This is the exact opposite of what you think. The problem is the governments in those places, and not the private company. The private company would gladly connect everyone.

Not opposite, a different problem.

If you remove one viewpoint because of government mandate, while still carrying the other, your platform is creating a biased viewpoint to influence people, that’s on the platform.

  • The platform deciding to obey local laws is not "on the platform". It's on the local laws.

    • The choices between not operating in that jurisdiction, accepting the legal consequences that jurisdiction can enforce or obeying the laws in that jurisdiction is certainly on a choice of the platform. And the resulting product is their responsibility and a reflection on them for better or worse.
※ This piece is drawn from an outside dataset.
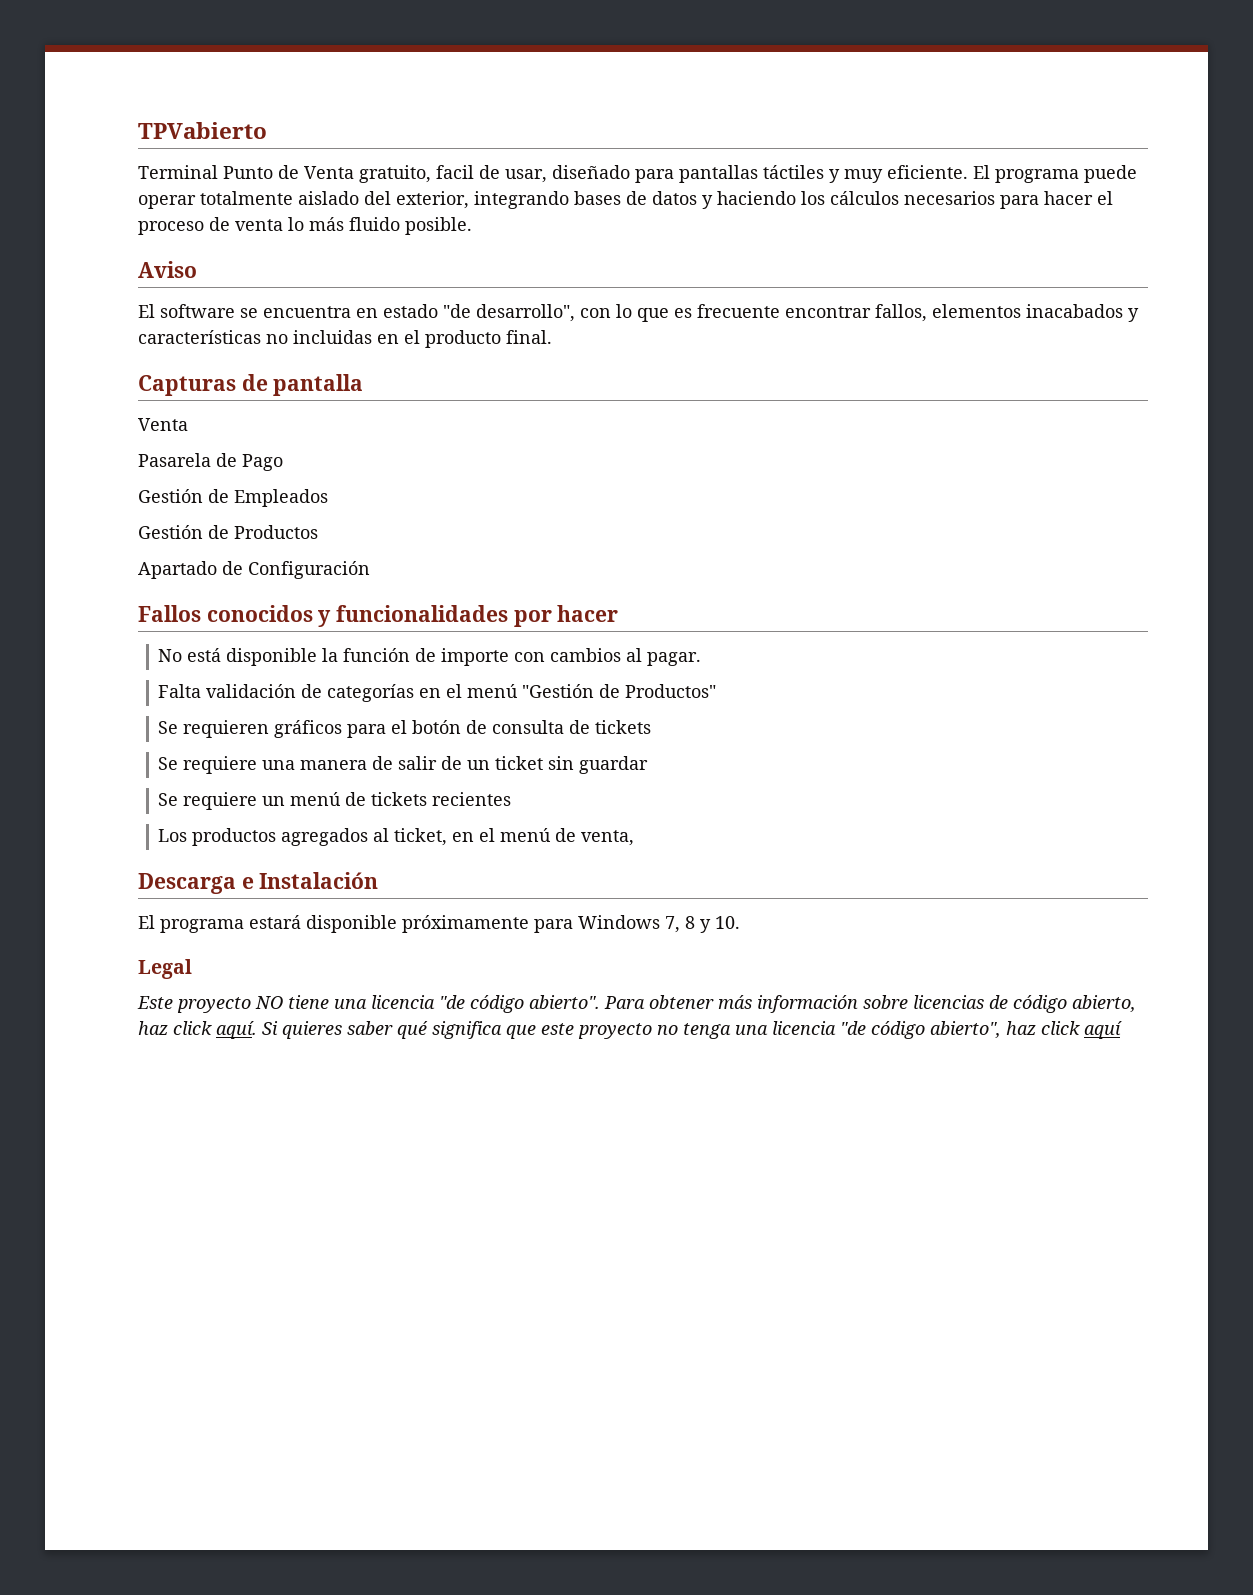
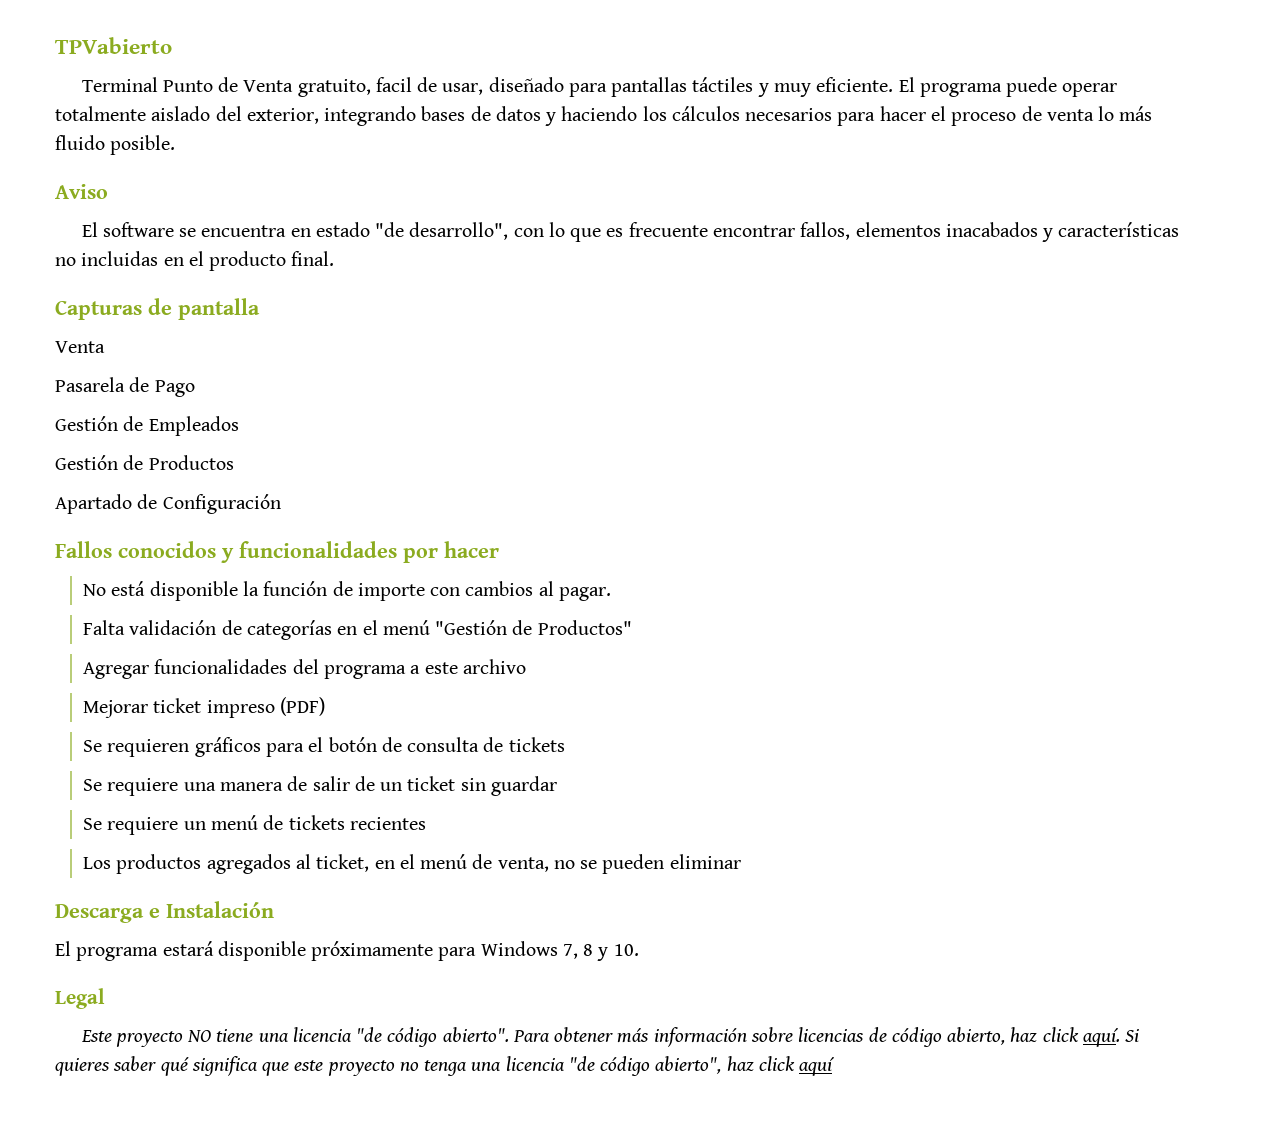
(717, 691) none -> [83,659,526,679] [83,697,325,718] // Agregar funcionalidades del programa a este archivo // Mejorar ticket impreso (PDF)
(635, 838) none -> [553,854,741,874] no se pueden eliminar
      There have been numerous cases of companies ignoring local law for both good and bad.

Strong disagree on this one! The problem is the company will do anything to stay operational in these repressive countries, including helping them hide human rights abuses (among other things).

The logic that if the local government was more open about their repressive policies then Meta would happily help spread that information is probably true but I don't think anyone has ever disagreed with that.
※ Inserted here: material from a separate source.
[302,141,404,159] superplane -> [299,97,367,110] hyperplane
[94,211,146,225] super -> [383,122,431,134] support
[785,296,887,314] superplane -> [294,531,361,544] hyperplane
  • Yep. The worst of both worlds..

    1. Whatever the govt wants

    2. Their own mods to max profit.

    Corporations were conceived specifically to remove responsibility. They should not be this widely available.

    • Not sure what anyone expects Meta to do differently here. Meta has basically two choices: they can obey the local law in places where they operate, or they can choose to not operate there.

      6 replies →

  • Agreed, the company chasing infinite growth convinces itself that it must work with these repressive regimes. How could we not acquire these users! We need to keep growing, and growing! It shows that under capitalism there are no morals, no humanity, only profit and growth. When push comes to shove human rights abuses are forgivable, failure to maximize profit is not.

> The private company would gladly connect everyone.

They'll gladly connect everyone except those people/places they personally don't like, or anyone their friends/business partners don't like, or anyone they are paid/bribed to leave disconnected, or anyone who it isn't profitable to connect, or anyone who is profitable to connect but not profitable enough to be worth the bother, etc.

The transnational private sector is neither morally consistent nor geopolitically neutral.

The transnational private sector is neither morally consistent nor geopolitically neutral.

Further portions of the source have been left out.